WORK INSTRUCTIONS: Search the records for "none" and copy each line that holds it.

INFORMATION SUPPLIED:
++++++

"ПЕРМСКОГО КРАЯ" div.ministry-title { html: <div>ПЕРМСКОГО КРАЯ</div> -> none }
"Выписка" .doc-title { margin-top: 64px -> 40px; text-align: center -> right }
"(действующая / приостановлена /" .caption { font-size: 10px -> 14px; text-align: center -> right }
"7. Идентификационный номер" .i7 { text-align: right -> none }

++++++

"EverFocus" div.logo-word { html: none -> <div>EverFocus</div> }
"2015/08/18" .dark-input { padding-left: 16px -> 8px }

++++++

EXERCISE ANSWER:
"ПЕРМСКОГО КРАЯ" div.ministry-title { html: <div>ПЕРМСКОГО КРАЯ</div> -> none }
"7. Идентификационный номер" .i7 { text-align: right -> none }
"EverFocus" div.logo-word { html: none -> <div>EverFocus</div> }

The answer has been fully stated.